June 2022 to June 2024
Tags for Climate Justice
Striking for the Climate
In 2019, youth worldwide go on school strikes. Instead of going to class, they take over city streets. Loudly, boldly, they denounce inaction on climate change. They fill the streets and protest with signs expressing anger about their uncertain future. They fear nothing will change – except the climate.
Greta Thunberg went on a school strike in 2018. At age 15, she ignited a global movement. Five hundred thousand people took to the streets of Montreal with her on September 27, 2019. There were more strikes in 150 cities around the world on that day.
Protecting the Land and Water
Many Indigenous youth are opposed to the exploitation of fossil fuels. They stand against pipelines to prevent harm to the land and all its living beings. They denounce the impacts of oil and gas projects on communities already experiencing discrimination, abuses and violations.
The Trans Mountain pipeline expansion brought Indigenous land defenders and climate activists together in waves of protest across Canada.
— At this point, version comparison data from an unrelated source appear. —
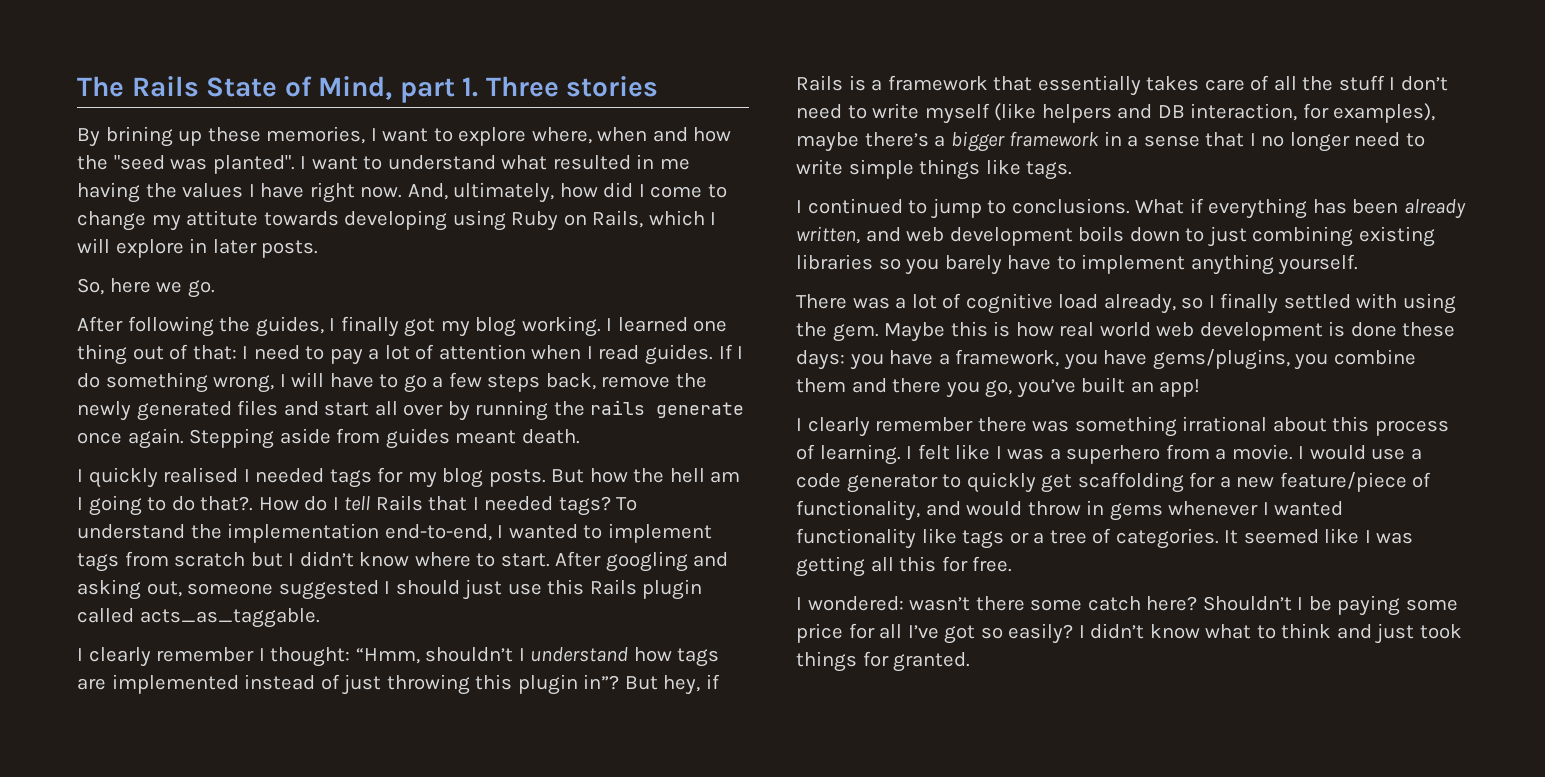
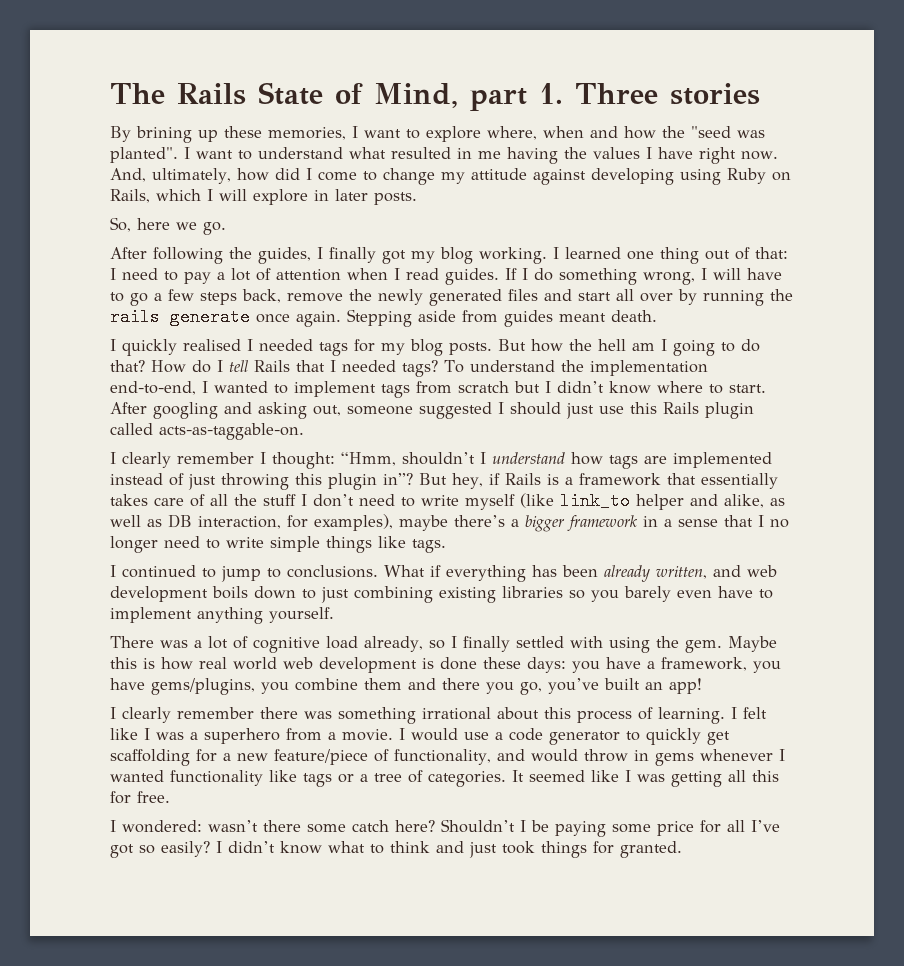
- And, ultimately, how did I come to change my attitute towards developing using Ruby on Rails, which I will explore in later posts.
+ And, ultimately, how did I come to change my attitude against developing using Ruby on Rails, which I will explore in later posts.
- But how the hell am I going to do that?.
+ But how the hell am I going to do that?
- After googling and asking out, someone suggested I should just use this Rails plugin called acts_as_taggable.
+ After googling and asking out, someone suggested I should just use this Rails plugin called acts-as-taggable-on.
- But hey, if Rails is a framework that essentially takes care of all the stuff I don’t need to write myself (like helpers and DB interaction, for examples), maybe there’s a bigger framework in a sense that I no longer need to write simple things like tags.
+ But hey, if Rails is a framework that essentially takes care of all the stuff I don’t need to write myself (like link_to helper and alike, as well as DB interaction, for examples), maybe there’s a bigger framework in a sense that I no longer need to write simple things like tags.
- What if everything has been already written, and web development boils down to just combining existing libraries so you barely have to implement anything yourself.
+ What if everything has been already written, and web development boils down to just combining existing libraries so you barely even have to implement anything yourself.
A 40‐foot by 10‐foot (12 metre by 3 metre) protest banner designed by a young Tsleil‐Waututh artist from unceded Coast Salish lands in British Columbia, Ocean Hyland, hangs from the ceiling of the gallery.
Video: Banner designed by Indigenous artists hanging from the Iron Workers Memorial Bridge
Code Red for Humanity
Climate change is widespread, rapid and intensifying. Science tells us this with numbers and models. People around the world experience it in their everyday lives. Communities least responsible for the emissions causing global warming are those whose health, livelihoods and rights are most negatively impacted.
Around the world, higher temperatures, unpredictable rainfalls, floods and droughts are causing dire health consequences for poor and vulnerable communities.
Climate Justice opens in the What Are Human Rights? gallery on Level 2 in June 2022 and runs until June 2024.